[Your goal] Copy verbatim the block of lines in the entries below whose first line contains "after S1 does." and whose last line contains "Veterinary Journal, v.". Leave out all other lines.

----- Supplied records -----

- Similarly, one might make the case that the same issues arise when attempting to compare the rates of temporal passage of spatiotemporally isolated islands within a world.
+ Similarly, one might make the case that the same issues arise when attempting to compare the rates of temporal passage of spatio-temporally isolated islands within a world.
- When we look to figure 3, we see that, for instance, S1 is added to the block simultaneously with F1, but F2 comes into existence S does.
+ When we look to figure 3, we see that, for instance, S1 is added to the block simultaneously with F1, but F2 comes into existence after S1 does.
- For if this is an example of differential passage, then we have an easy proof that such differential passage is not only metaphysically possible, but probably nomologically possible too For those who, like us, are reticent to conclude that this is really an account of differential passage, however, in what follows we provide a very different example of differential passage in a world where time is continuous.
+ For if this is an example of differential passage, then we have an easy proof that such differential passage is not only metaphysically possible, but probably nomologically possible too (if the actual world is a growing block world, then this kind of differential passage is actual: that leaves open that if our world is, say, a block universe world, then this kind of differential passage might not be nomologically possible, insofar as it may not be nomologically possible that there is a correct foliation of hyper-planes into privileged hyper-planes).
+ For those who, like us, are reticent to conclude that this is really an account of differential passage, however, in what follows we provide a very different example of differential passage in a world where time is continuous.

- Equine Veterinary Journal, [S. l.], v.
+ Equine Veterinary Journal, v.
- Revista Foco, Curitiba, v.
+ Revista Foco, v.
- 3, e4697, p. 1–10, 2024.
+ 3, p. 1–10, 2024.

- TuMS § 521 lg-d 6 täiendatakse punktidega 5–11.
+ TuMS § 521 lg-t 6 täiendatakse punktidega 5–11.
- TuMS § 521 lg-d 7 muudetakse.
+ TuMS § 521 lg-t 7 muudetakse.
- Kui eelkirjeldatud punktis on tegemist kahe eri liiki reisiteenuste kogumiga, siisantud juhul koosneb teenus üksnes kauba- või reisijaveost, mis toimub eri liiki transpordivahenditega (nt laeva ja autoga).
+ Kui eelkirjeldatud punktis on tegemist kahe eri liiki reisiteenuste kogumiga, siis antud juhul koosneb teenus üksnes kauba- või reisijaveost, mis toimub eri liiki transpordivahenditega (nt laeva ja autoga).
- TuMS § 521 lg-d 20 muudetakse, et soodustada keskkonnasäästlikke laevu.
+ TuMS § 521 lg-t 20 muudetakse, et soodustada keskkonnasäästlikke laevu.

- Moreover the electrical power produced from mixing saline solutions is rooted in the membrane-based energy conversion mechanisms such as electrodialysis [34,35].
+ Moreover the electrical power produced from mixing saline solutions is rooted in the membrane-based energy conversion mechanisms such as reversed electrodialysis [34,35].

-----

[Answer]
+ When we look to figure 3, we see that, for instance, S1 is added to the block simultaneously with F1, but F2 comes into existence after S1 does.
- For if this is an example of differential passage, then we have an easy proof that such differential passage is not only metaphysically possible, but probably nomologically possible too For those who, like us, are reticent to conclude that this is really an account of differential passage, however, in what follows we provide a very different example of differential passage in a world where time is continuous.
+ For if this is an example of differential passage, then we have an easy proof that such differential passage is not only metaphysically possible, but probably nomologically possible too (if the actual world is a growing block world, then this kind of differential passage is actual: that leaves open that if our world is, say, a block universe world, then this kind of differential passage might not be nomologically possible, insofar as it may not be nomologically possible that there is a correct foliation of hyper-planes into privileged hyper-planes).
+ For those who, like us, are reticent to conclude that this is really an account of differential passage, however, in what follows we provide a very different example of differential passage in a world where time is continuous.

- Equine Veterinary Journal, [S. l.], v.
+ Equine Veterinary Journal, v.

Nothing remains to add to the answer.